━━━ DATA FOR THIS EXERCISE

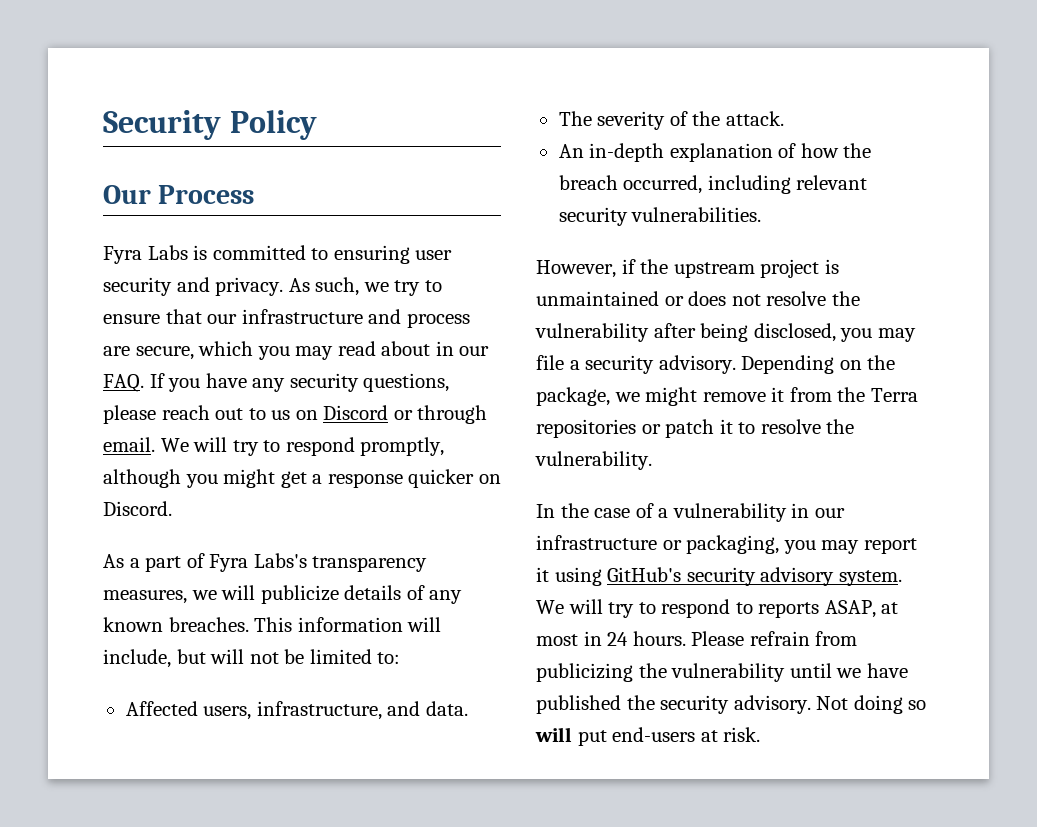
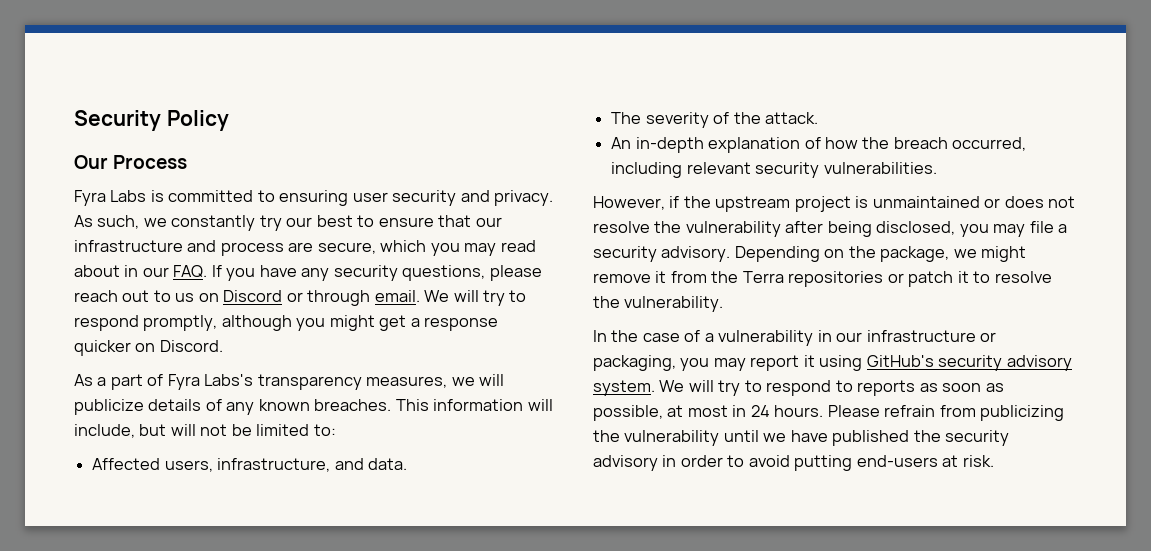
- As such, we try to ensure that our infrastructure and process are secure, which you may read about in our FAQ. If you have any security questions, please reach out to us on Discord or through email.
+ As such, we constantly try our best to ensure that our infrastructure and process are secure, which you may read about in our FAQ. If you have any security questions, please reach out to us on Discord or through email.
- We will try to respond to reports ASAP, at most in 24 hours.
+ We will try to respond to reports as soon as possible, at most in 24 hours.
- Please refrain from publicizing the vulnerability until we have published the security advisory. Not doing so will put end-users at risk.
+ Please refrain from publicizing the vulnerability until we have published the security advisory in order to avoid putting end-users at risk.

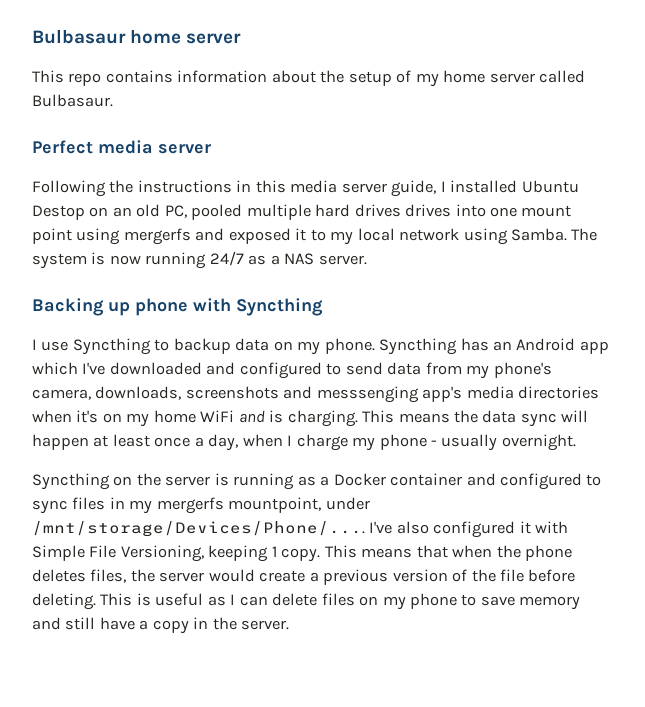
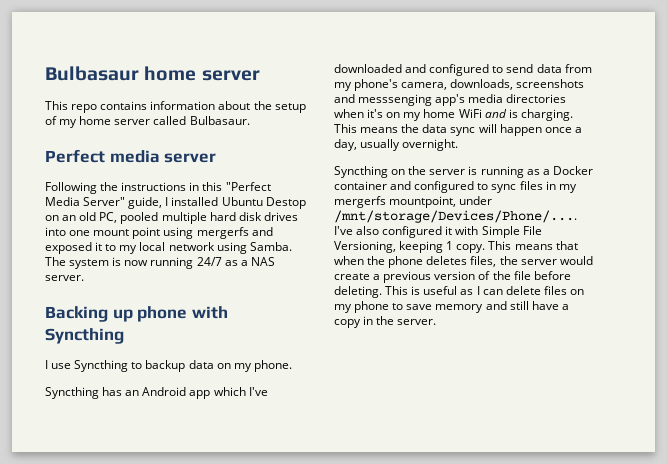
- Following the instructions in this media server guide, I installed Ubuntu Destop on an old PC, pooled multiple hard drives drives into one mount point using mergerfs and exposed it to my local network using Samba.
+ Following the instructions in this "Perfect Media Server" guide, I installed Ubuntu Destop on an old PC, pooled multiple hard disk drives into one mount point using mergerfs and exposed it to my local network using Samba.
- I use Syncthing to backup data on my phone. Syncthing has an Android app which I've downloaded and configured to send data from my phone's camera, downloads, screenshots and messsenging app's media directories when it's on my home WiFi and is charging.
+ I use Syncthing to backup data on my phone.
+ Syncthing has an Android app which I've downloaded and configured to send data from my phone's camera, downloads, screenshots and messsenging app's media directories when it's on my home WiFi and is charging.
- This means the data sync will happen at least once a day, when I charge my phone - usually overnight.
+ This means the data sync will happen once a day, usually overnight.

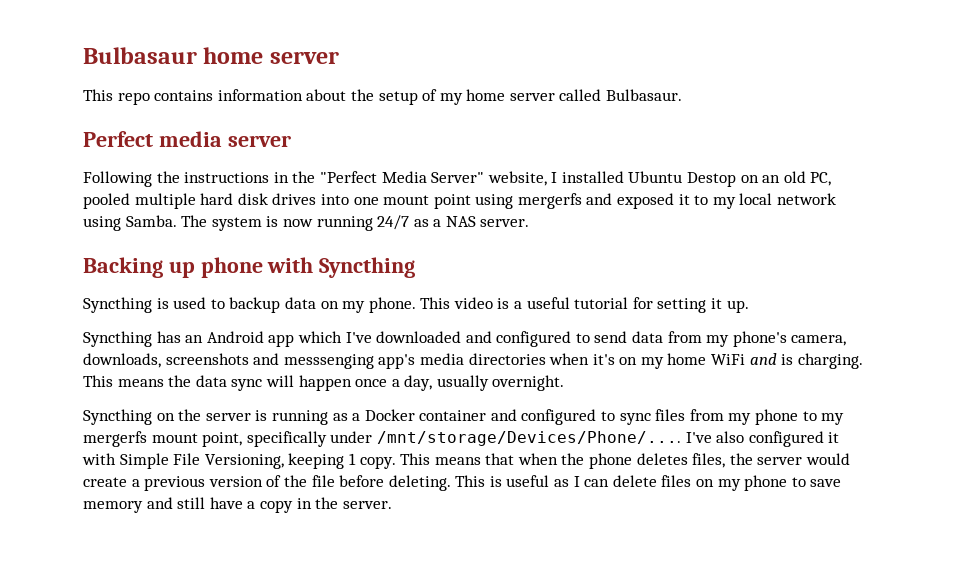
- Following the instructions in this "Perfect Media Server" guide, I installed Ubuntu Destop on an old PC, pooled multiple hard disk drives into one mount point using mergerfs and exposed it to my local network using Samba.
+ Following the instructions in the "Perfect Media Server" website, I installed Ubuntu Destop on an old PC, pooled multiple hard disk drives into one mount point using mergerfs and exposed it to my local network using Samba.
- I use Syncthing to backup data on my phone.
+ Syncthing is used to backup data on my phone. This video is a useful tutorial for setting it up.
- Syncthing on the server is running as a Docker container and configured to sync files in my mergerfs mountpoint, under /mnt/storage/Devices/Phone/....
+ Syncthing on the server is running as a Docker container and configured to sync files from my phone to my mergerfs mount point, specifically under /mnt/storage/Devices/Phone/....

━━━━━━

WHAT THE EXERCISE ASKS
Each line in the data that holds the word "backup" must be copied.

REPLY TO THE TASK
- I use Syncthing to backup data on my phone. Syncthing has an Android app which I've downloaded and configured to send data from my phone's camera, downloads, screenshots and messsenging app's media directories when it's on my home WiFi and is charging.
+ I use Syncthing to backup data on my phone.
- I use Syncthing to backup data on my phone.
+ Syncthing is used to backup data on my phone. This video is a useful tutorial for setting it up.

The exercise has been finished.